Go Concurrency 2.5 - Patterns and Idioms | Fan Out Fan In
So far we have discussed how Pipelines pattern can be leveraged to re-use and compose programs together. But what if I told you that we can leverage performance/speed gains by utilising Pipelines to process streams in parallel? Isn’t that the general idea of concurrency? Let’s do a simple program to find prime numbers and then let’s compare it with its Fan Out Fan In equivalent.
I am going to use testing
package in this case to benchmark performance and compare them later.
Below benchmarks were executed on a 12 core CPU machine.
prime_number_test.go
package main
import (
"fmt"
"math/rand"
"runtime"
"sync"
"testing"
)
func randomStream(
done <-chan interface{},
) <-chan interface{} {
resultStream := make(chan interface{})
go func() {
defer close(resultStream)
for {
select {
case <-done:
return
default:
r := rand.Intn(5000000)
//fmt.Printf("\n Sending random - %d ", r)
resultStream <- r
}
}
}()
return resultStream
}
func toIntStream(
done <-chan interface{},
stream <-chan interface{},
) <-chan int {
intStream := make(chan int)
go func() {
defer close(intStream)
for v := range stream {
select {
case <-done:
return
default:
intStream <- v.(int)
}
}
}()
return intStream
}
func take(
done <-chan interface{},
valueStream <-chan int,
n int) <-chan int {
takeStream := make(chan int)
go func() {
defer close(takeStream)
for i := 0; i < n; i++ {
select {
case <-done:
return
case r := <-valueStream:
takeStream <- r
}
}
}()
return takeStream
}
func primeFinder(
done <-chan interface{},
inputStream <-chan int,
) <-chan int {
outputStream := make(chan int)
go func() {
defer close(outputStream)
for {
select {
case <-done:
default:
subject := <-inputStream
if subject > 0 {
count := 0
for i := 1; i <= subject; i++ {
if subject%i == 0 {
count++
}
}
if count == 2 {
outputStream <- subject
}
}
}
}
}()
return outputStream
}
func BenchmarkPrimeNumberWithVanilla(b *testing.B) {
done := make(chan interface{})
b.ResetTimer()
now := time.Now()
for _ = range take(done, primeFinder(done, toIntStream(done, randomStream(done))), 100){
}
close(done)
fmt.Println("Vanilla", time.Since(now).Seconds())
}
// BenchmarkPrimeNumberWithVanilla-12 1 26213399007 ns/op
Note - go playground doesn’t seem to be yielding expected result for time.Since
and was always yielding 0 as the
result.
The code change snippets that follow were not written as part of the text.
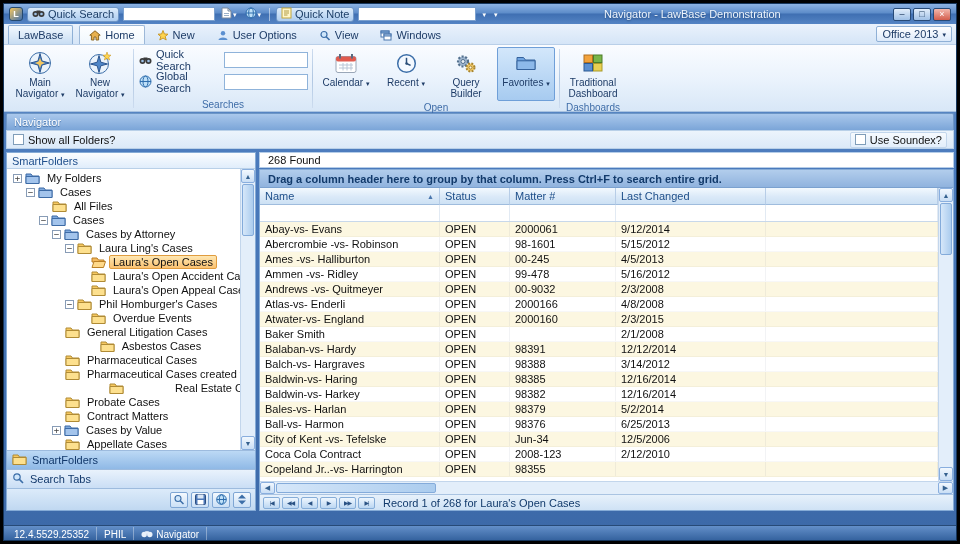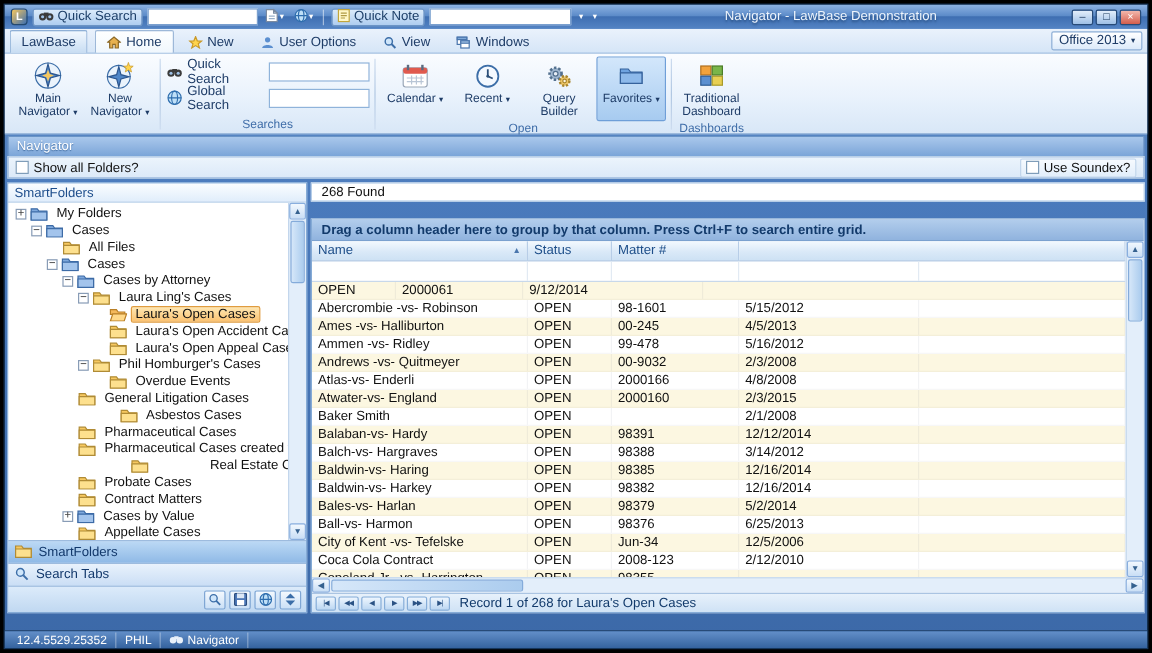--- a/index.html
+++ b/index.html
@@ -86,7 +86,7 @@
 
   
   .right { flex:1; min-width:0; display:flex; flex-direction:column; }
-  .found-bar { height:16px; flex:none; background:#fff; border:1px solid #b5cde8; display:flex; align-items:center; padding:0 8px; margin-bottom:14px; }
+  .found-bar { height:16px; flex:none; background:#fff; border:1px solid #b5cde8; display:flex; align-items:center; padding:0 8px; margin-bottom:1px; }
   .grid { flex:1; min-height:0; display:flex; flex-direction:column; border:1px solid #85abd6; background:#fff; }
   .group-hint { height:18px; flex:none; background:linear-gradient(#b2cdec,#90b3de); border-bottom:1px solid #7ba1cf;
                 color:#123a6b; font-weight:bold; display:flex; align-items:center; padding:0 8px; white-space:nowrap; overflow:hidden; }

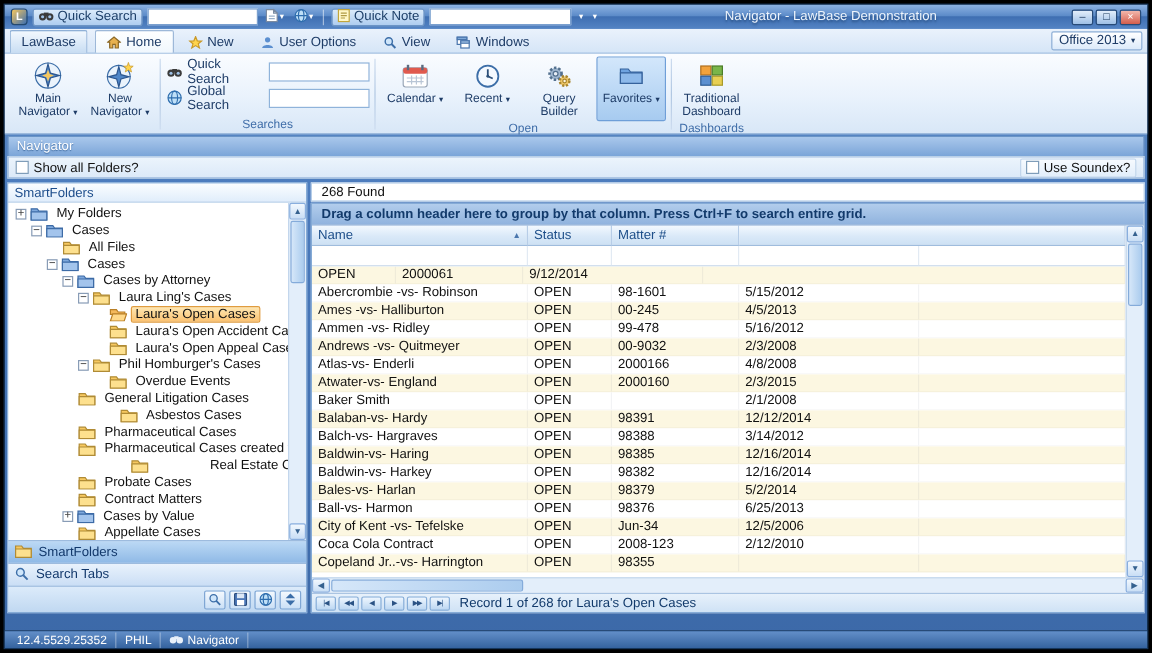--- a/index.html
+++ b/index.html
@@ -674,6 +674,9 @@
                 <div class="hcell" style="width: 106px;">
                   <span class="htxt">Matter #</span>
                 </div>
+                <div class="hcell" style="width: 150px;">
+                  <span class="htxt">Last Changed</span>
+                </div>
                 <div class="hcell fill"></div>
               </div>
             <div class="filter-row" id="filter-row">

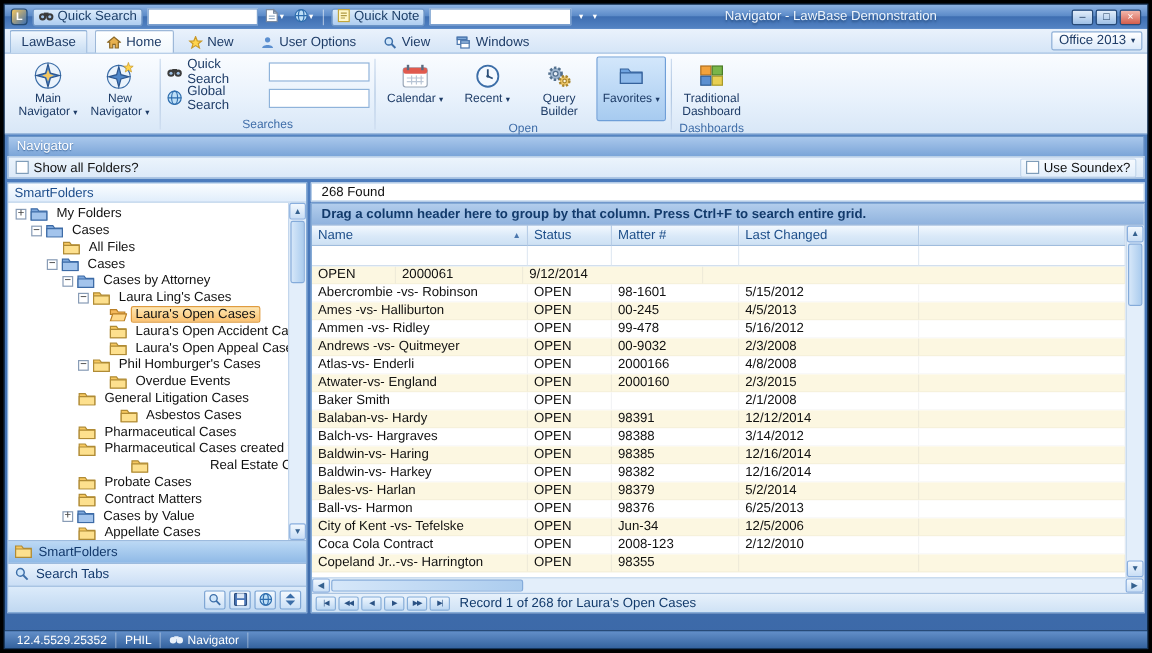--- a/index.html
+++ b/index.html
@@ -688,6 +688,7 @@
               </div>
             <div class="grid-rows" id="grid-rows">
                 <div class="grow alt">
+                  <div class="gcell" style="width:180px">Abay-vs- Evans</div>
                   <div class="gcell" style="width:70px">OPEN</div>
                   <div class="gcell" style="width:106px">2000061</div>
                   <div class="gcell" style="width:150px">9/12/2014</div>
Therefore, we do not have a go playground link for this topic. Now let’s build the Fan Out Fan In version of the
program we just wrote. Analysing our vanilla program, we see that we need to identify the stage to Fan Out and then Fan
In. This stage needs to be order independent and should not be time costly. And if we look back at our program we
realise that primeFinder
is a perfect candidate qualifying these parameter.
For the first part, fanning out, is relatively an easier process. All we have to do is start multiple versions of our qualifying stage.
cpuCount := runtime.NumCPU()
done := make(chan interface{})
pool := make([]<-chan int, cpuCount)
randomIntStream := toIntStream(done, randomStream(done))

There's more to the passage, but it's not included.